Along with providing the game optimization service and SHIELD’s PC client, GeForce Experience has another service that’s scheduled to be added this summer. That service is called ShadowPlay, and not unlike SHIELD it’s intended to serve as a novel software implementation of some of the hardware functionality present in NVIDIA’s latest hardware.

ShadowPlay will be NVIDIA’s take on video recording, the novel aspect of it coming from the fact that NVIDIA is basing the utility around Kepler’s hardware H.264 encoder. To be straightforward video recording software is nothing new, as we have FRAPS, Afterburner, Precision X, and other utilities that all do basically the same thing. However all of those utilities work entirely in software, fetching frames from the GPU and then encoding them on the CPU. The overhead from this is not insignificant, especially due to the CPU time required for video encoding.

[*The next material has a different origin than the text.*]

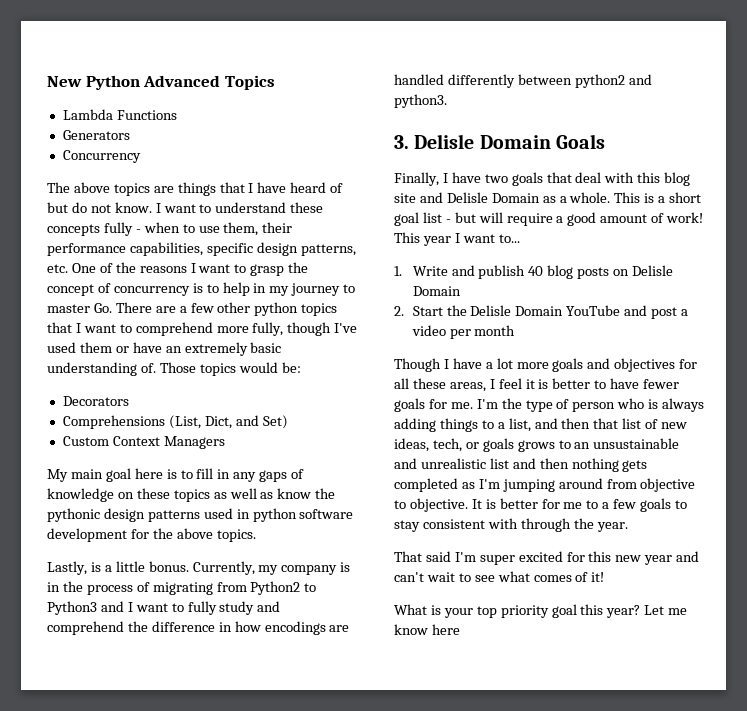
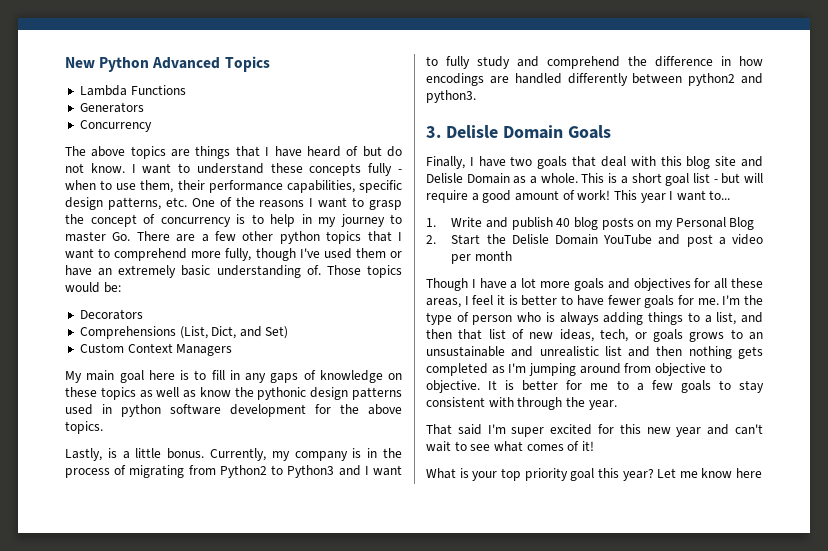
- 1. Write and publish 40 blog posts on Delisle Domain
+ 1. Write and publish 40 blog posts on my Personal Blog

With ShadowPlay NVIDIA is looking to spur on software developers by getting into video recording themselves, and to provide superior performance by using hardware encoding. Notably this isn’t something that was impossible prior to ShadowPlay, but for some reason recording utilities that use NVIDIA’s hardware H.264 encoder have been few and far between. Regardless, the end result should be that most of the overhead is removed by relying on the hardware encoder, minimally affecting the GPU while freeing up the CPU, reducing the amount of time spent on data transit back to the CPU, and producing much smaller recordings all at the same time.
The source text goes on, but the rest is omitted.